*WHAT YOU NEED TO DO*
In the entries below, count the lines that include the word "koertele" and reply with the number alone.

•••••

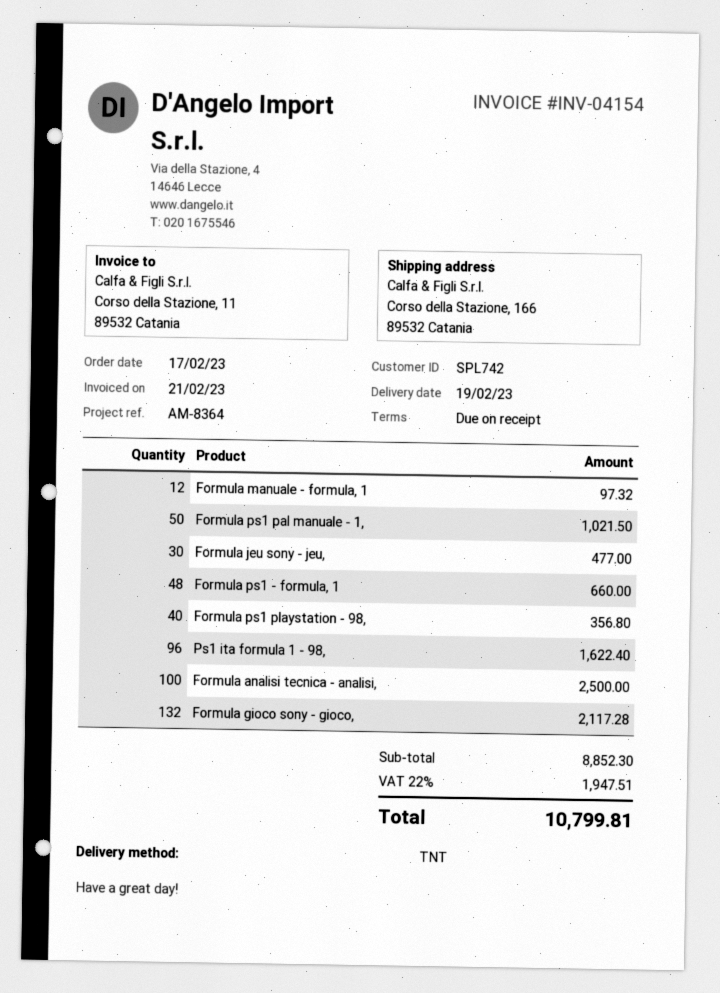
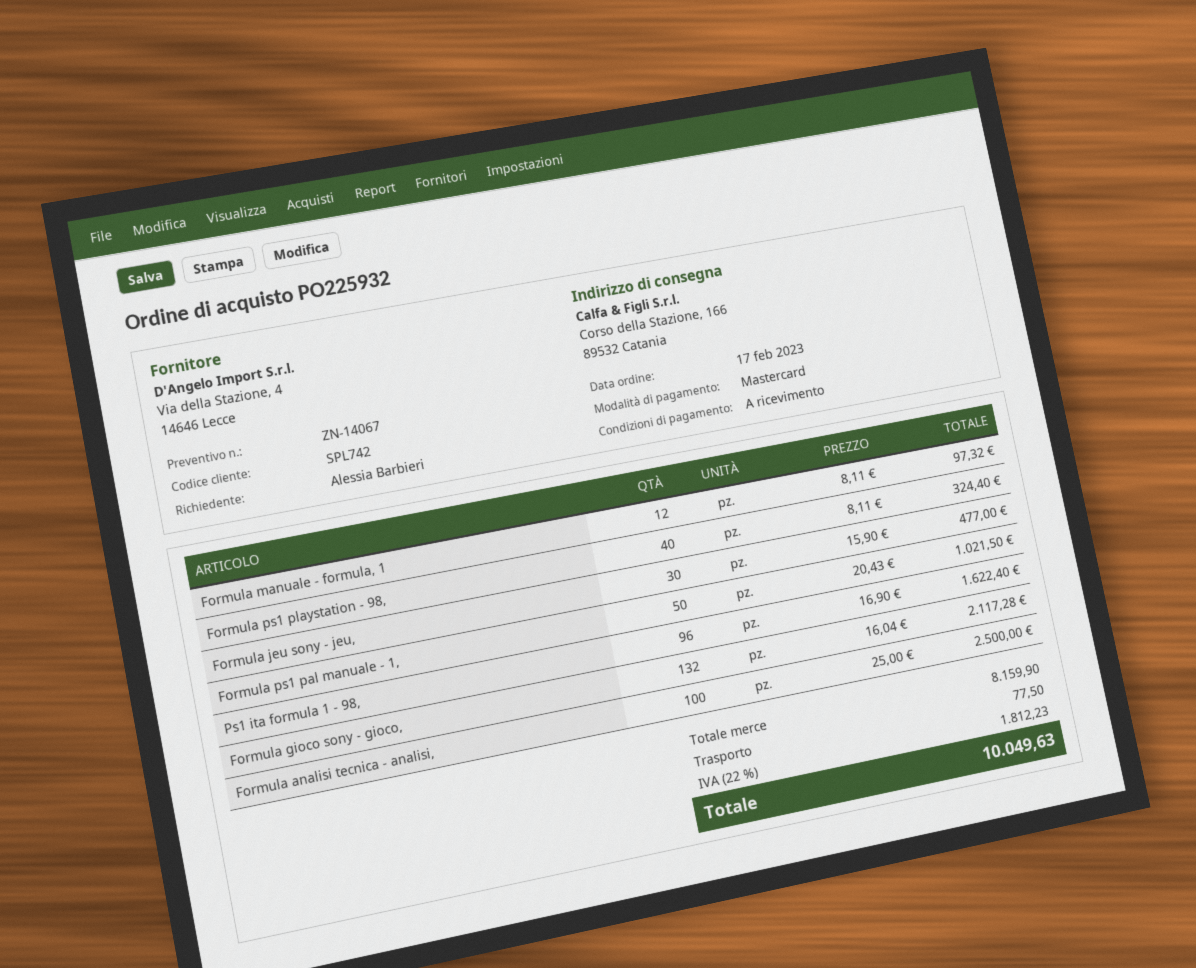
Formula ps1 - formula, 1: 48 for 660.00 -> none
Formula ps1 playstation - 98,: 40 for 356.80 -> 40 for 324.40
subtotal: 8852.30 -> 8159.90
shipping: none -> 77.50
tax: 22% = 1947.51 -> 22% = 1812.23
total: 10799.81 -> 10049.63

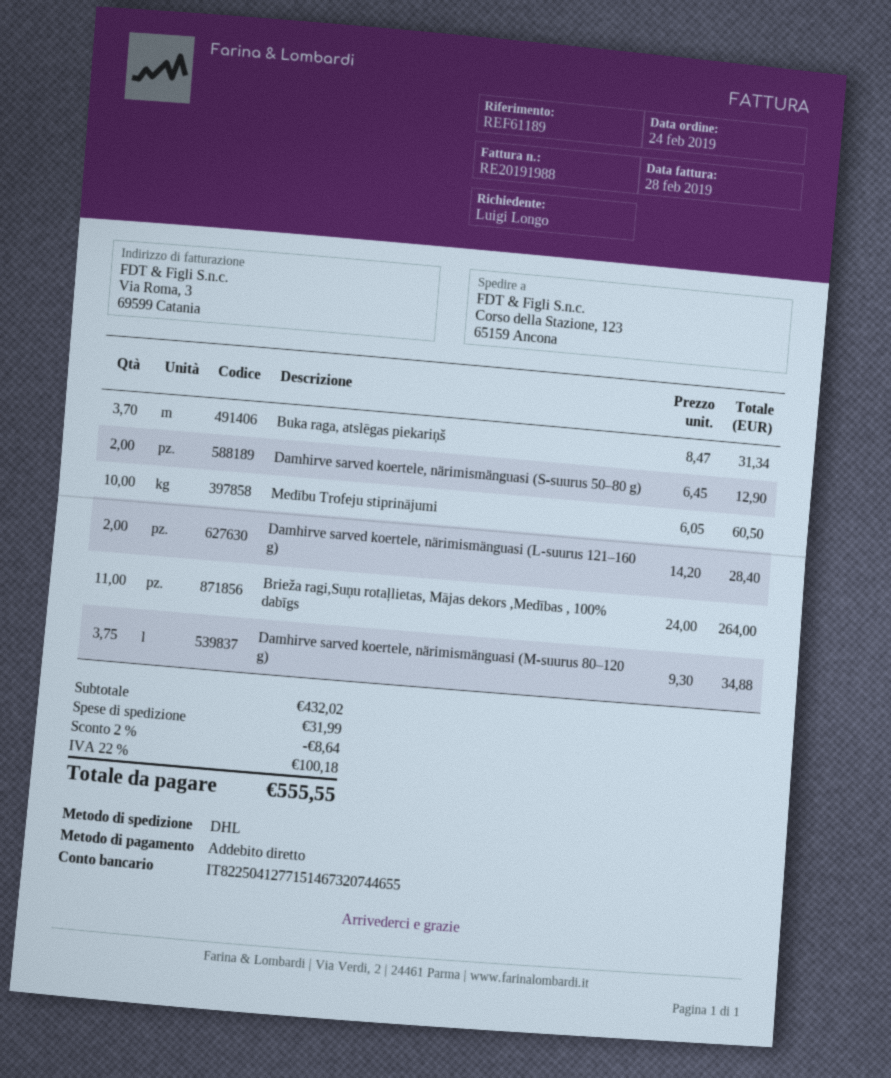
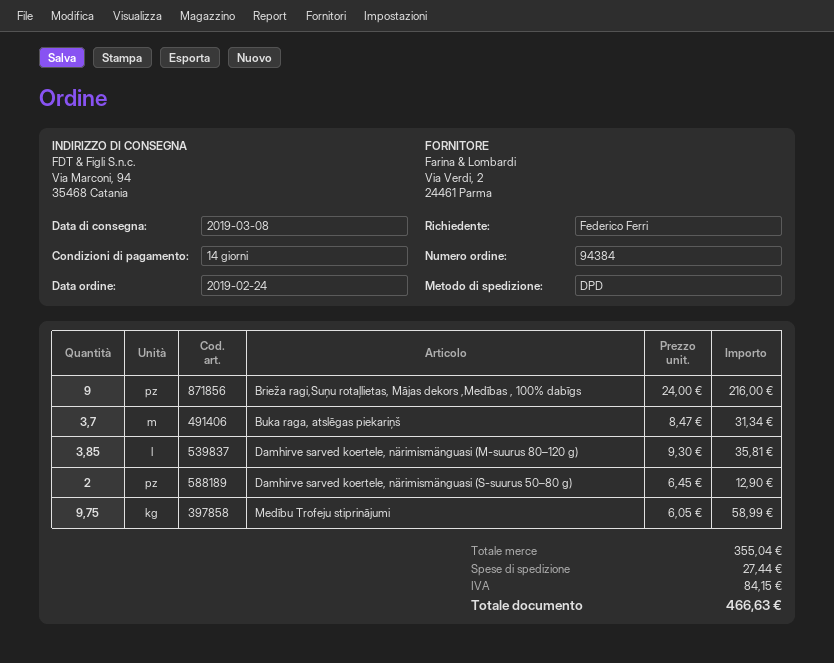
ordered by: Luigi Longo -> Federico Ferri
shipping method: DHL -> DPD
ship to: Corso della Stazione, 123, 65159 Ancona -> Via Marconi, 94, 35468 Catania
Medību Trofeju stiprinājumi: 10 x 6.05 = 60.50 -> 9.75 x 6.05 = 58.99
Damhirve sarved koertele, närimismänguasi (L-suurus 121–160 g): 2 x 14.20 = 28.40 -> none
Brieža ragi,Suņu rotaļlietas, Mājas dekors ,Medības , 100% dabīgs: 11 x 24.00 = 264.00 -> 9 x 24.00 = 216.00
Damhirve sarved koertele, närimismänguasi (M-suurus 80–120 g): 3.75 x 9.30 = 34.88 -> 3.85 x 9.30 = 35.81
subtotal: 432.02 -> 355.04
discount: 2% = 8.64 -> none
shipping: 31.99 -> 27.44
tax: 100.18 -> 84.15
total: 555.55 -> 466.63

•••••

*TASK OUTPUT*
2